The squeals of children at play slice through the thrum of cars and powered rickshaws motoring by a high-rise apartment complex in Khar, a neighborhood of narrow, tree-lined lanes in west central Mumbai, the city formerly known as Bombay. This pulsating island of 18.2 million, the most populous city in India, is the economic engine that is propelling the country into the ranks of the developed world.
The cacophony of traffic noises, construction clatter, and cawing crows filters into the spacious one-bedroom apartment I’m staying in, where the clamor from the street melds with the sounds of modern electrical conveniences: the humming refrigerator, the shushing ceiling fan, the burbling water heater, the droning air conditioner, and the howling espresso machine.
I crank up the volume on the cable-connected TV to hear the BBC anchor report the day’s headlines. Three new luxury condominium complexes are going up where a slum used to be. Many such developments are ringed by tarp-covered shacks and ramshackle low-rise concrete boxes of the sort that house half the city’s citizens, making Mumbai home to one of the world’s largest slum populations. In mid-2006, former slum dwellers in this particular neighborhood—many of whom provide the surrounding middle-class households with essential services such as garbage removal and delivery of newspapers, as well as bread, fruits, and vegetables—were moved into an unfinished apartment building, positioned cheek by jowl with the flashy new condos.
The recently relocated slum dwellers might not have glass in their window frames, but they have lights and televisions. They are by no means uniquely privileged among Mumbai’s poor, nor is the cost of power generally out of reach even for the less-well-off inhabitants of the city. At as little as 2 rupees (less than 5 U.S. cents) per kilowatt-hour, Mumbaikars are not shy about using electricity. At dusk, a few kilometers farther east and south in Dharavi, the largest slum in Asia, with about 1 million residents, cramped one-room apartments glow with electric light, and TVs flicker blue through open windows.
Readily available, affordable, and reliable power is the basis for any modern city. With it, you have the signature bright lights of Times Square in New York City and the psychedelic neon orgy of the Shibuya district in Tokyo. Without it, you get Lagos and a choking haze of diesel fumes spewed by thousands of generators, dirty and expensive substitutes for grid-connected electricity. Visitors often compare Mumbai not with Lagos but with New York City. One big reason is that Mumbai enjoys dependable electricity and always has, ever since Mumbai-based Tata Power Co.’s first hydroelectric stations started pumping electricity to the city’s textile mills in 1914.

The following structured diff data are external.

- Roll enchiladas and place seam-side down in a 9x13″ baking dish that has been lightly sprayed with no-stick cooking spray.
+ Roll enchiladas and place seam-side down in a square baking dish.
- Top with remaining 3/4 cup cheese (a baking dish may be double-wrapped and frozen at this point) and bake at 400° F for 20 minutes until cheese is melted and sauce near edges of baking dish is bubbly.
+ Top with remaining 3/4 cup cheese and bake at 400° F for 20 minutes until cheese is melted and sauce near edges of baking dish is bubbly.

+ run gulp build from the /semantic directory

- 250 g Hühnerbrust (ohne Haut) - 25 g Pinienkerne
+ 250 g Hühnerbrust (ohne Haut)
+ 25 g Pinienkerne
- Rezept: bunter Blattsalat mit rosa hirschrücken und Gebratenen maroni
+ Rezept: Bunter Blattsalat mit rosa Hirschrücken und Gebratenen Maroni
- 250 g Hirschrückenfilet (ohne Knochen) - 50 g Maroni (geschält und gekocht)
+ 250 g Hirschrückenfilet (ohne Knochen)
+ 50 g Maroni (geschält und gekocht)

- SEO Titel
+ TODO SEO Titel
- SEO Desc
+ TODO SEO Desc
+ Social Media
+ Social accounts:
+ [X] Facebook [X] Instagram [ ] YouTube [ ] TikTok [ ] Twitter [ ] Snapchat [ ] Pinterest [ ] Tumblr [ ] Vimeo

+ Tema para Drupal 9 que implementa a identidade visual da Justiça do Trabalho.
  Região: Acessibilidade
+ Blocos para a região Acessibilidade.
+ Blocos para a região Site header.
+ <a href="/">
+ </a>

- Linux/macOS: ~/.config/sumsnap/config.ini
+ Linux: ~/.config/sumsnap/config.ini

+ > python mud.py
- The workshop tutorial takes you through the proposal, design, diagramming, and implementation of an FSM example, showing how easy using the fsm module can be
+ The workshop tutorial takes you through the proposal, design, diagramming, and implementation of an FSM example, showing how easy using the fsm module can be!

It seems like a cruel joke, then, that just as India is poised to become an economic superpower, the utilities in the country’s showcase city have launched their own public-service campaign urging Mumbaikars to conserve energy or face extensive planned outages this summer for the first time ever. A blackout that knocked out power in the northern half of the city this past February further illustrates Mumbai’s precarious situation.
”The load is rising a lot faster than anybody realizes,” says Gerry F. Grove-White, Tata’s executive director and chief operating officer. ”I look out my flat and every tower crane I see, I see increased load,” he says over the loud rasp of his office air conditioner. ”And the investment in generation has not kept pace. Last year we scraped by. This year the jury is out when summer comes.”
Everyone who has access to electricity in Mumbai—up to 95 percent of the population according to the utilities—has it 24 hours a day, every day of the year. ”The reliability of power is so good in Mumbai that it is not an exaggeration to say that most of the people don’t keep any torches or even candles for emergencies,” says Dilip A. Sathe, general manager of Tata.
No one else in India is so fortunate. Last January, total peak demand for power in the country exceeded supply by 15 540 megawatts. Planned load shedding is common, especially in rural areas, although cities, including the megacities of Delhi and Kolkata, are not immune: utilities cut power to customers for hours at a time to balance load and generation capacities and in so doing keep the generators turning between 48.5 and 50 hertz, the frequency specification of the Indian electric system.